Chettinad Podalangai Vadai Recipe (Chettinad Style Snake Gourd Fritters)

pudalangai-vadai-1

Ingredients

  • 1 cup chana dal
  • 1/4 cup moong dal
  • 3 to 4 dried red chilies
  • 1-inch ginger
  • 1 teaspoon fennel seeds
  • 1 small stick cinnamon
  • 2 to 3 cloves
  • 1 cup snake gourd, finely chopped
  • 2 to 3 green chilies, finely chopped
  • 1 sprig curry leaves
  • 2 to 3 sprigs coriander leaves, finely chopped
  • Salt to taste

Directions for Chettinad Podalangai Vadai Recipe (Chettinad Style Snake Gourd Fritters)

  1. To begin making the Chettinad Podalangai Vadai (Chettinad Style Snake Gourd Fritters) recipe, wash and soak the channa and moong dals along with dried red chilies for 2 hours.

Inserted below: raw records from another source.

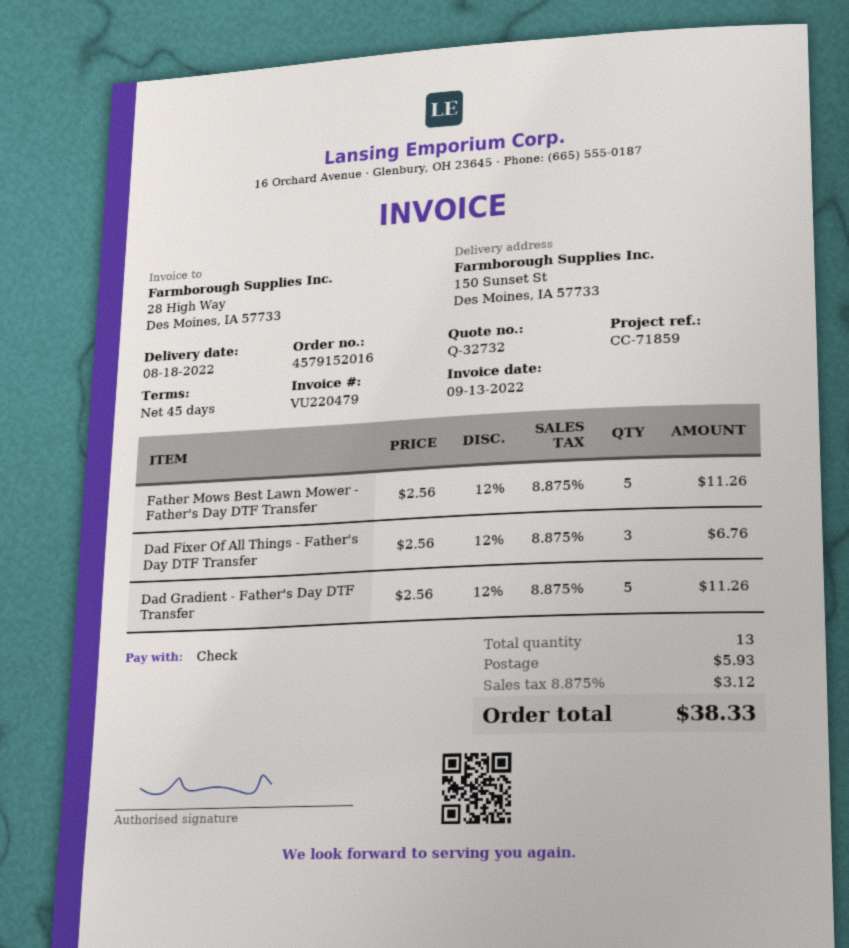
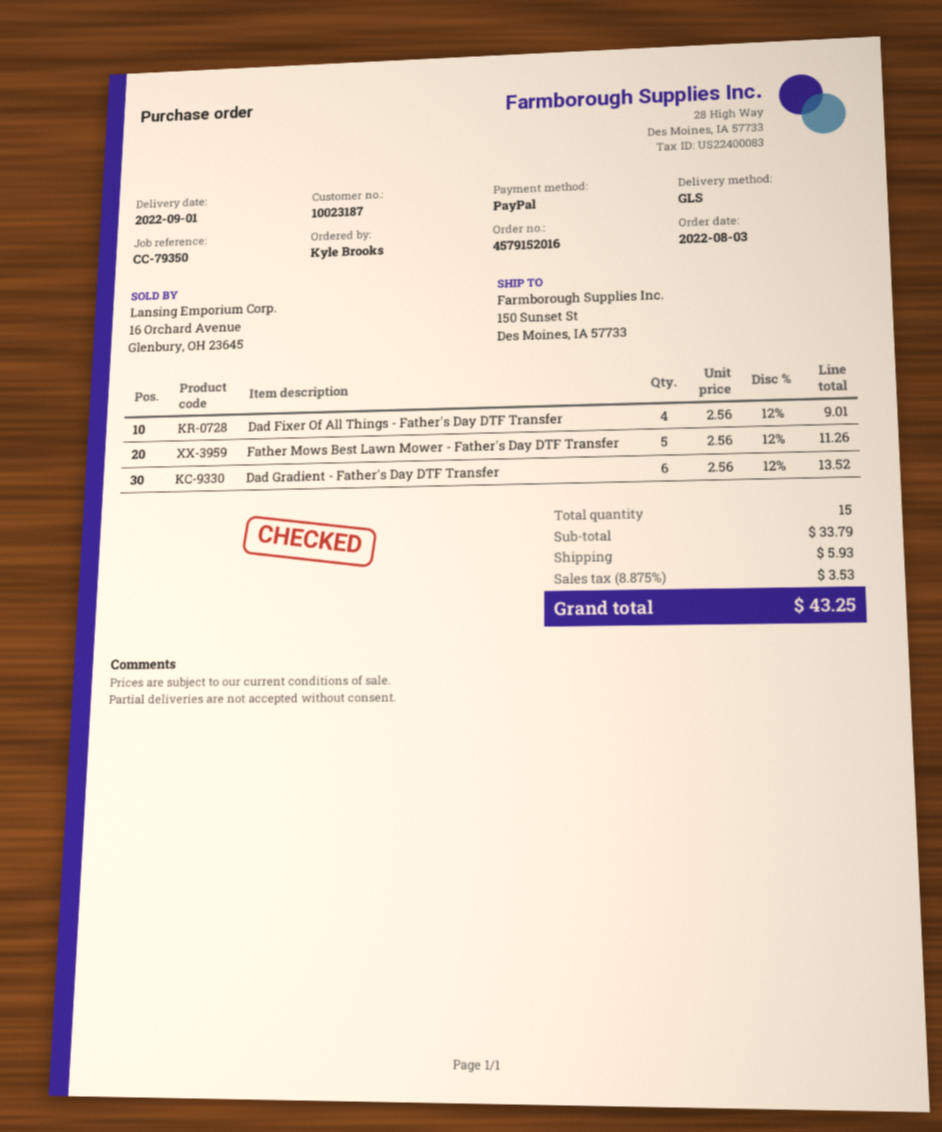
delivery date: 2022-08-18 -> 2022-09-01
reference: CC-71859 -> CC-79350
payment method: cheque -> PayPal
Dad Fixer Of All Things - Father's Day DTF Transfer: 3 x 2.56 - 12% = 6.76 -> 4 x 2.56 - 12% = 9.01
Dad Gradient - Father's Day DTF Transfer: 5 x 2.56 - 12% = 11.26 -> 6 x 2.56 - 12% = 13.52
total quantity: 13 -> 15
tax: 8.875% = 3.12 -> 8.875% = 3.53
total: 38.33 -> 43.25

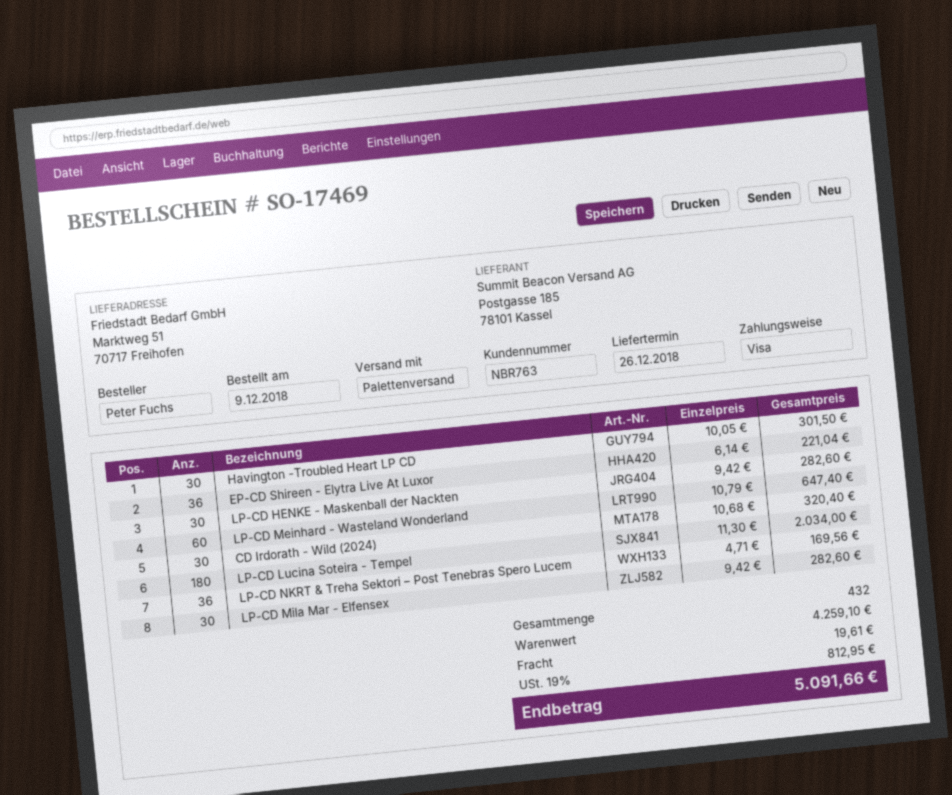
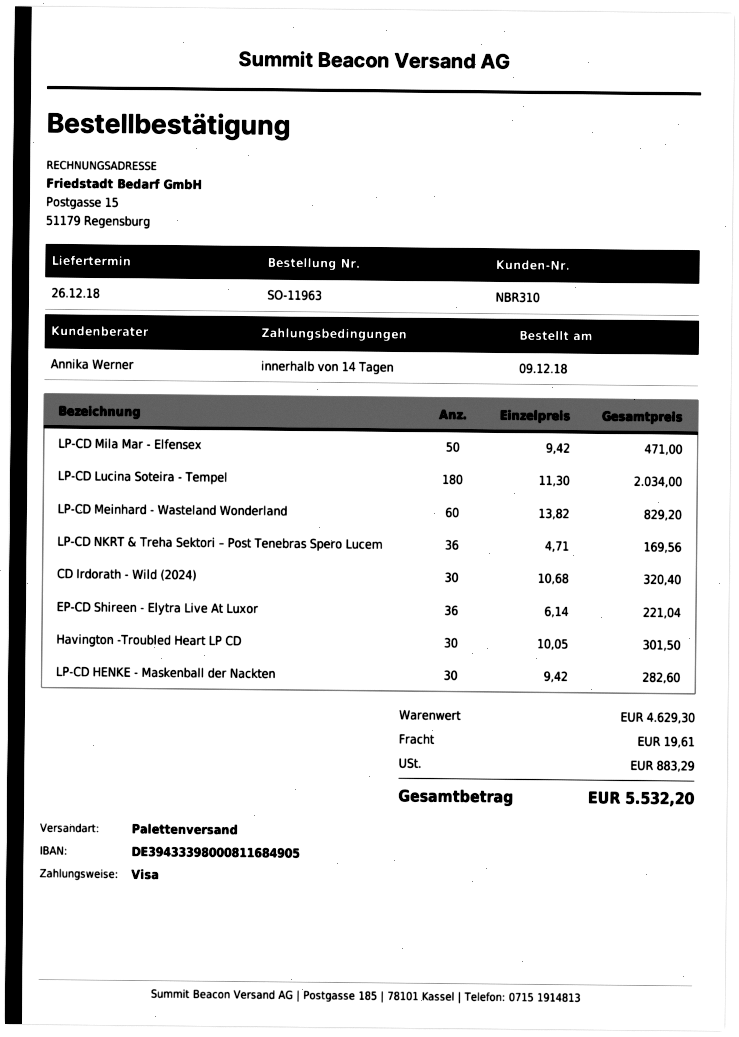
order number: SO-17469 -> SO-11963
customer number: NBR763 -> NBR310
LP-CD Meinhard - Wasteland Wonderland: 60 x 10.79 = 647.40 -> 60 x 13.82 = 829.20
LP-CD Mila Mar - Elfensex: 30 x 9.42 = 282.60 -> 50 x 9.42 = 471.00
subtotal: 4259.10 -> 4629.30
tax: 812.95 -> 883.29
total: 5091.66 -> 5532.20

  2. Now, coarsely grind the soaked dals and dried red chilies using a mixer grinder and keep aside. Make sure you do not add any water, as the snake gourd will keep releasing water into the batter.

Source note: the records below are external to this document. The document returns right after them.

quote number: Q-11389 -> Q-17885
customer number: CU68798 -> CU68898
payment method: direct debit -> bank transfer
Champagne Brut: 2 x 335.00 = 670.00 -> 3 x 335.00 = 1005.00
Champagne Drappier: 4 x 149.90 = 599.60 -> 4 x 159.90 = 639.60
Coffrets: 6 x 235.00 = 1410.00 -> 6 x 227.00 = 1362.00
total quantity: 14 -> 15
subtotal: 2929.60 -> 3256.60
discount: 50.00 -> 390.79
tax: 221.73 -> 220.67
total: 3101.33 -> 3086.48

  3. Add the chopped snake gourd’s in a small bowl, sprinkle some salt over it and let is sit for 10 minutes. This will help remove any excess water from the vegetable.

  4. In the mean, heat a small tadka pan and dry roast the fennel seeds, cinnamon, and cloves. Grind this along with ginger to a fine paste in a mixer using little water and keep aside.

 

 

 

 

  1. Take a big bowl, add the coarsely ground chana and moong dal mix, snake gourd with water completely squeezed out, ginger and spice paste, finely chopped green chilies, coriander, and curry leaves. Season with salt and mix well.

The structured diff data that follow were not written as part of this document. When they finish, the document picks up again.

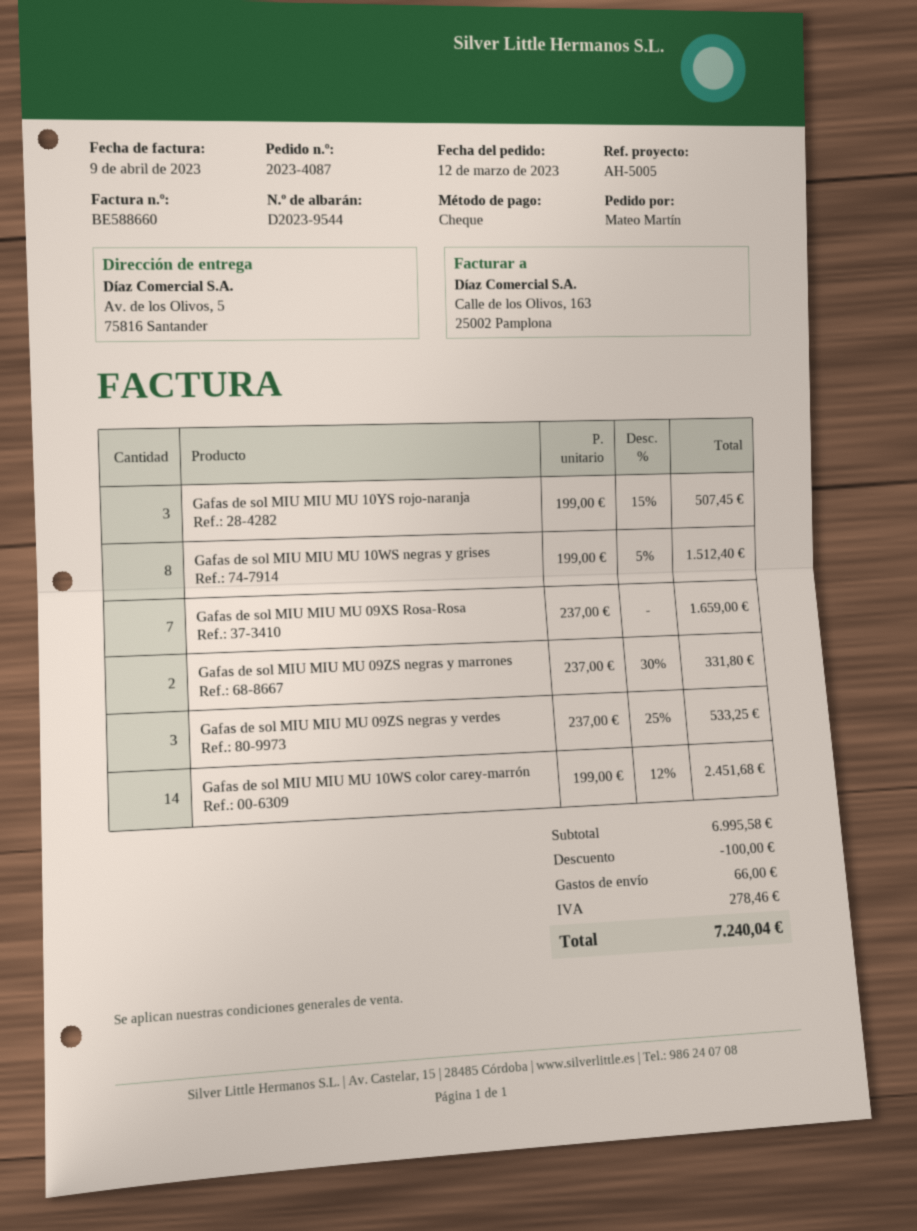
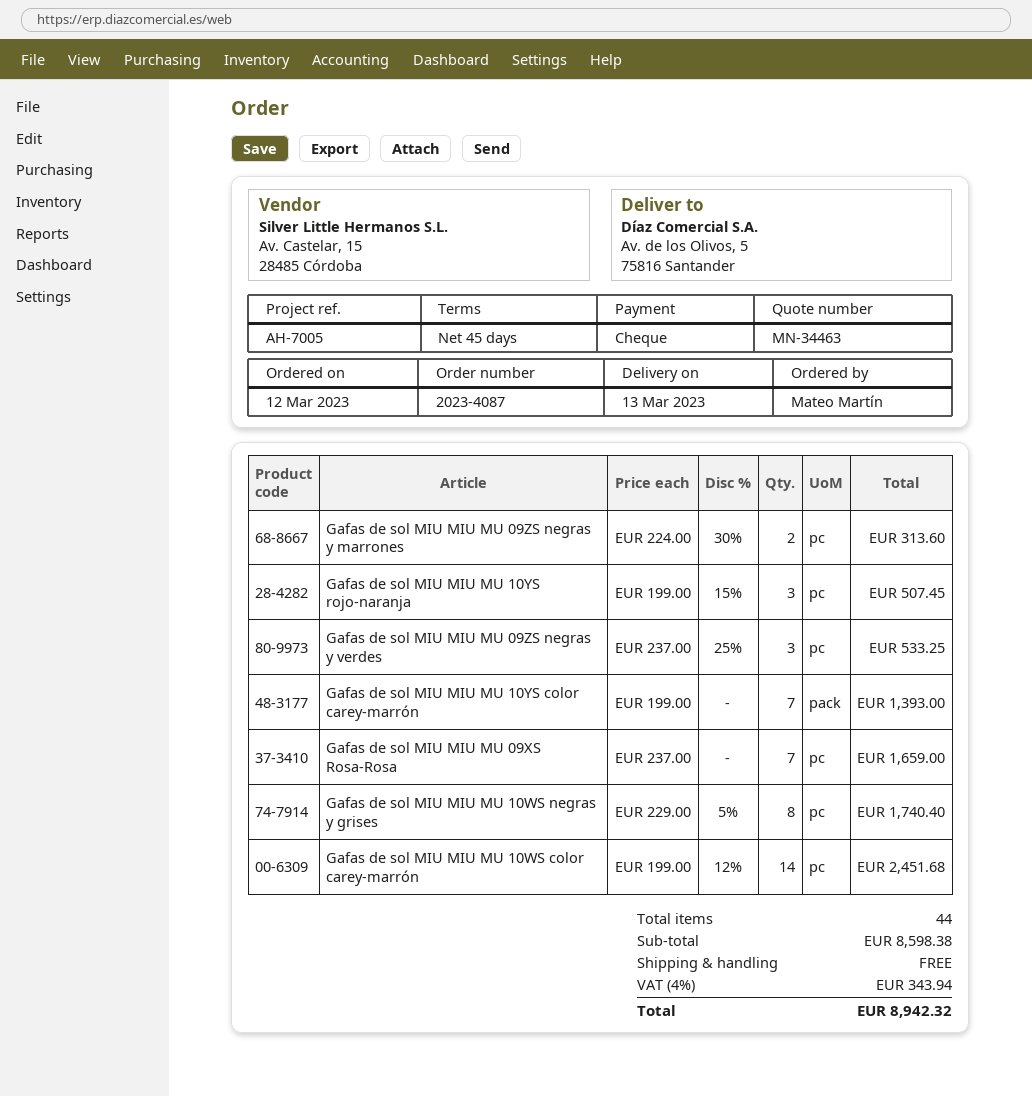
reference: AH-5005 -> AH-7005
Gafas de sol MIU MIU MU 10WS negras y grises: 8 x 199.00 - 5% = 1512.40 -> 8 x 229.00 - 5% = 1740.40
Gafas de sol MIU MIU MU 09ZS negras y marrones: 2 x 237.00 - 30% = 331.80 -> 2 x 224.00 - 30% = 313.60
Gafas de sol MIU MIU MU 10YS color carey-marrón: none -> 7 x 199.00 = 1393.00
subtotal: 6995.58 -> 8598.38
discount: 100.00 -> none
shipping: 66.00 -> 0.00
tax: 278.46 -> 343.94
total: 7240.04 -> 8942.32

  2. Heat enough oil for frying in a frying pan on medium heat, when the oil is well heated, make small vada’s and slowly drop it into the oil.

  3. Let it cook on one side for 3 minutes and until it turns slightly golden brown.

  4. Once the vada’s are cooked on one side, flip it over and let it cook on the other side for another 3 minutes.

  5. Remove from oil and eat it drain in a kitchen paper.

  6. Serve this Chettinad Podalangai Vadai (Chettinad Style Snake Gourd Fritters) Recipe during Navratri or include it as a condiment while making a Chettinad themed elaborate weekend brunch.